TASK BRIEF: Copy, from the entries below, each line in which the string "Pretty" appears.

(DATA TO EXAMINE)

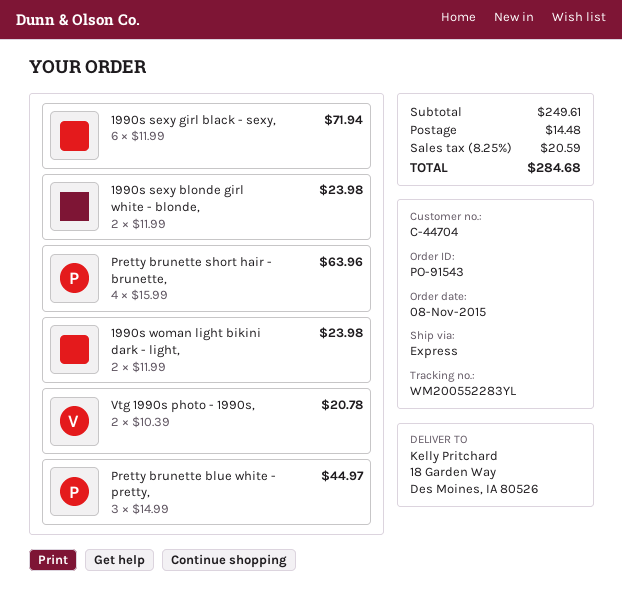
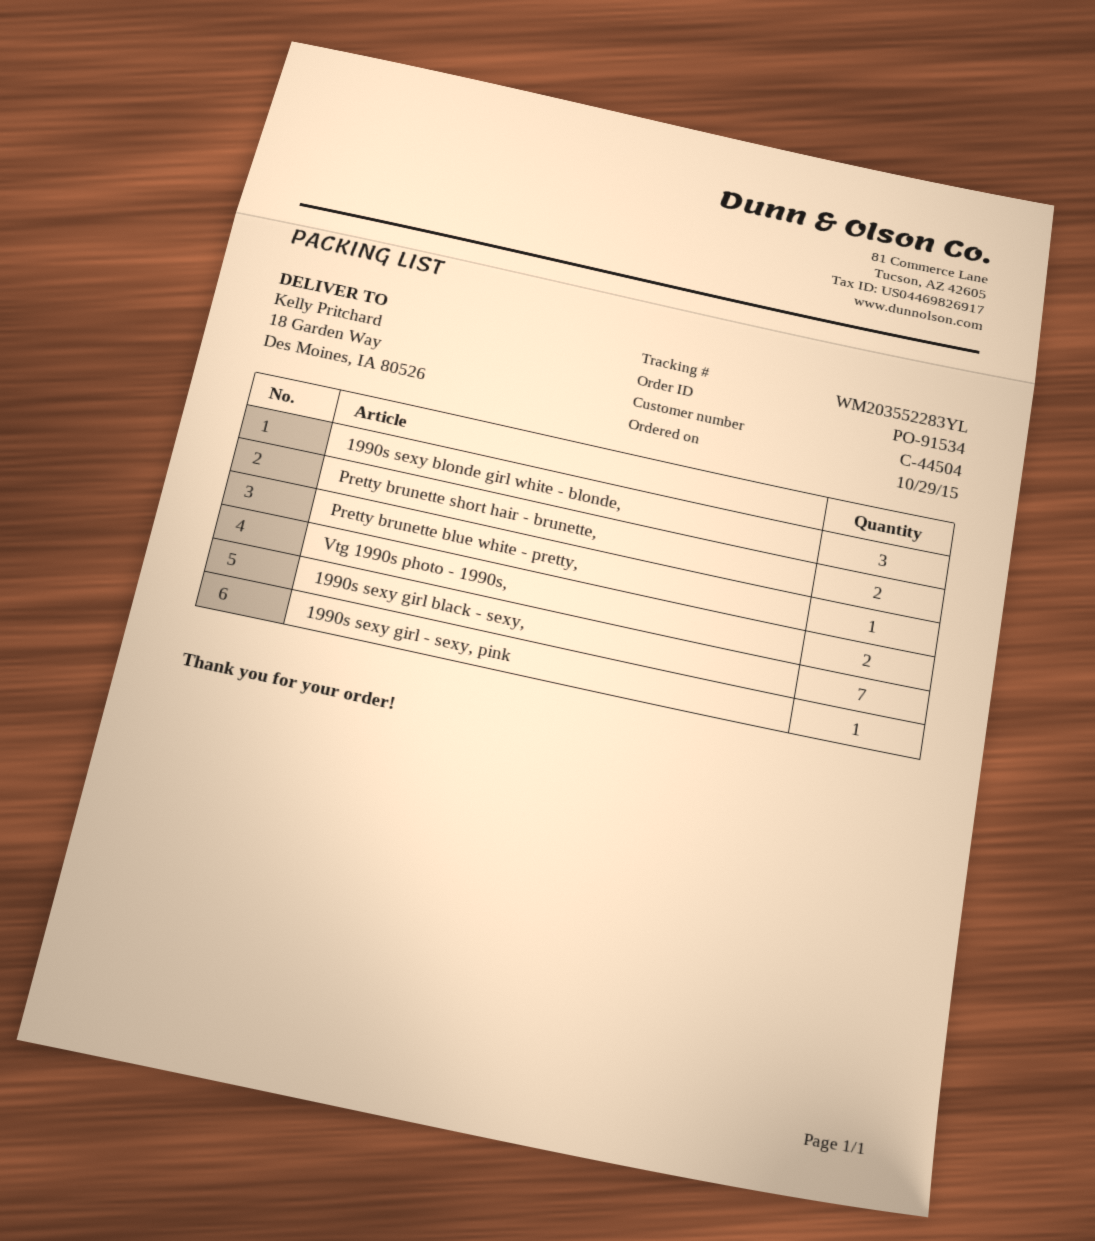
order number: PO-91543 -> PO-91534
order date: 2015-11-08 -> 2015-10-29
customer number: C-44704 -> C-44504
tracking number: WM200552283YL -> WM203552283YL
1990s sexy girl black - sexy,: 6 -> 7
1990s sexy blonde girl white - blonde,: 2 -> 3
Pretty brunette short hair - brunette,: 4 -> 2
1990s woman light bikini dark - light,: 2 -> none
Pretty brunette blue white - pretty,: 3 -> 1
1990s sexy girl - sexy, pink: none -> 1

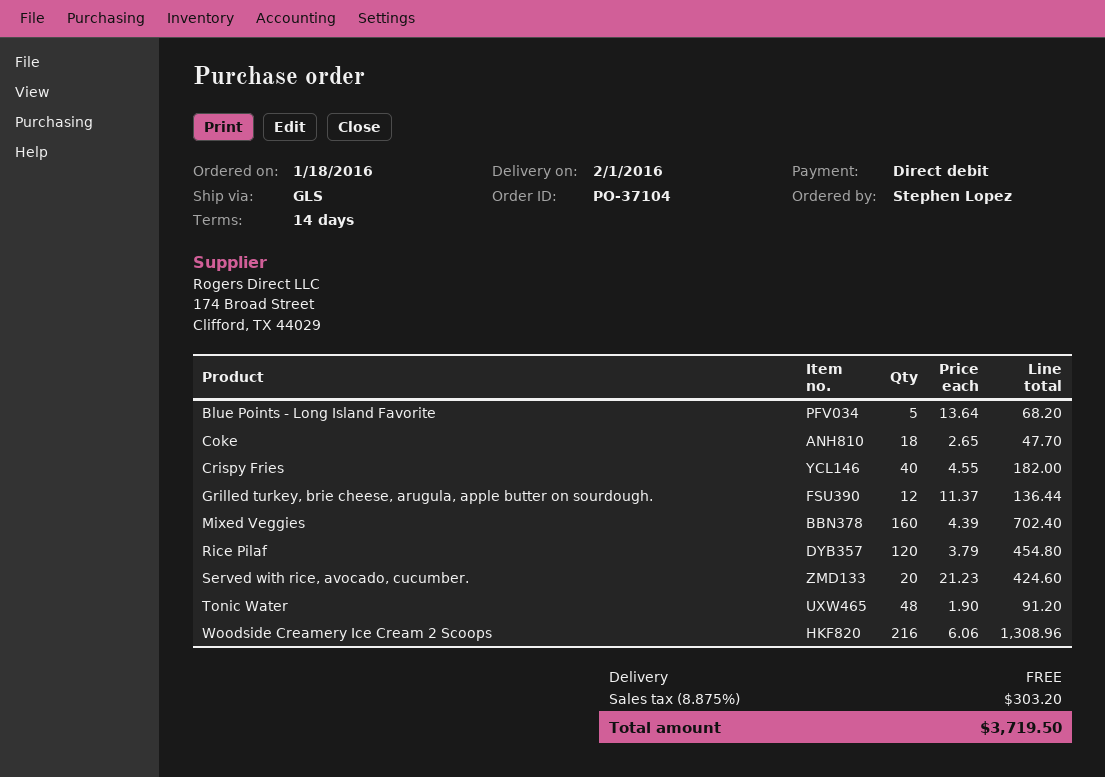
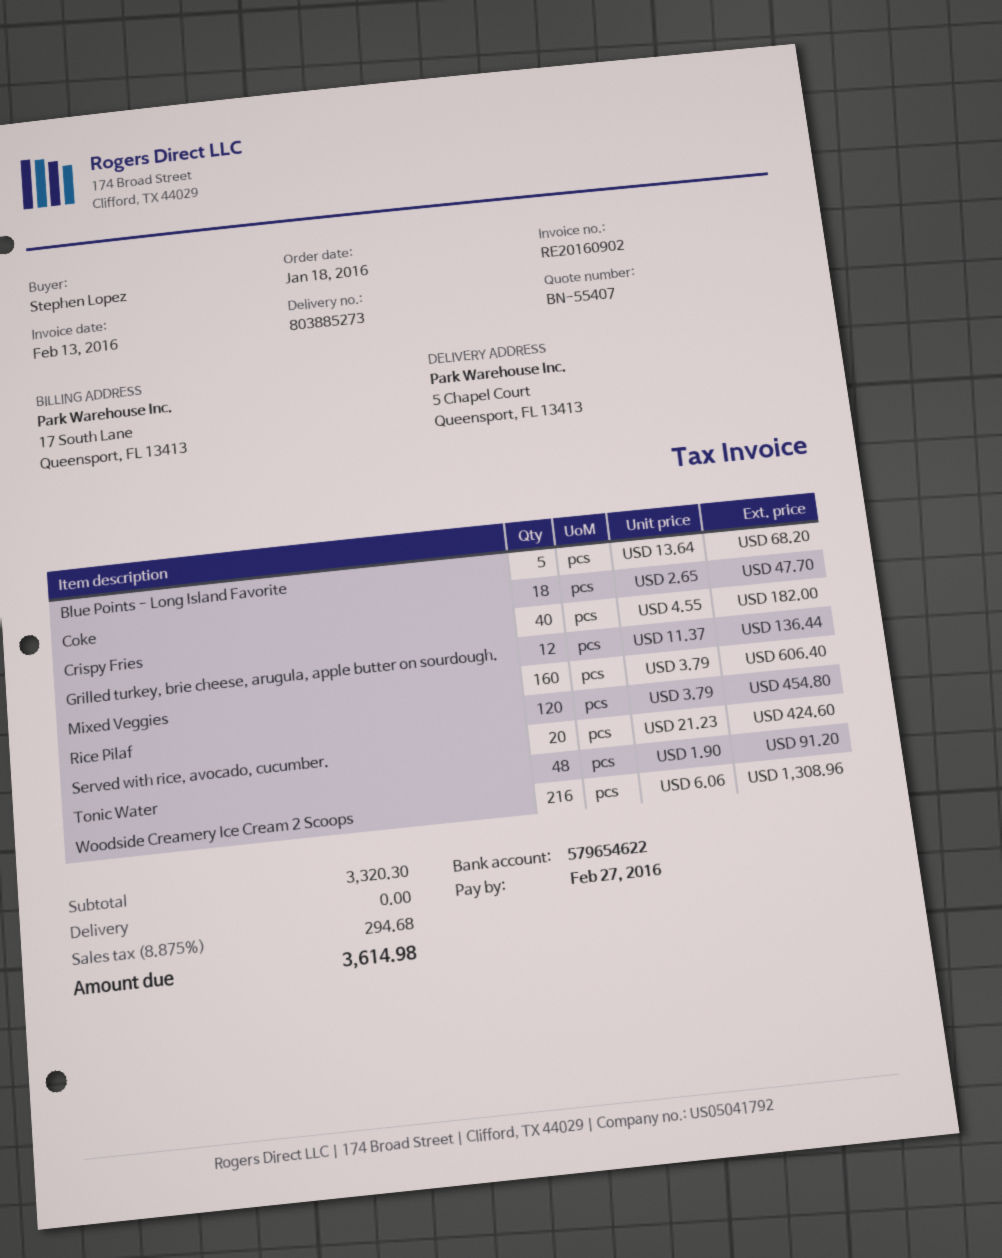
Mixed Veggies: 160 x 4.39 = 702.40 -> 160 x 3.79 = 606.40
tax: 8.875% = 303.20 -> 8.875% = 294.68
total: 3719.50 -> 3614.98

(End DATA TO EXAMINE)

ANSWER FOR THE TASK:
Pretty brunette short hair - brunette,: 4 -> 2
Pretty brunette blue white - pretty,: 3 -> 1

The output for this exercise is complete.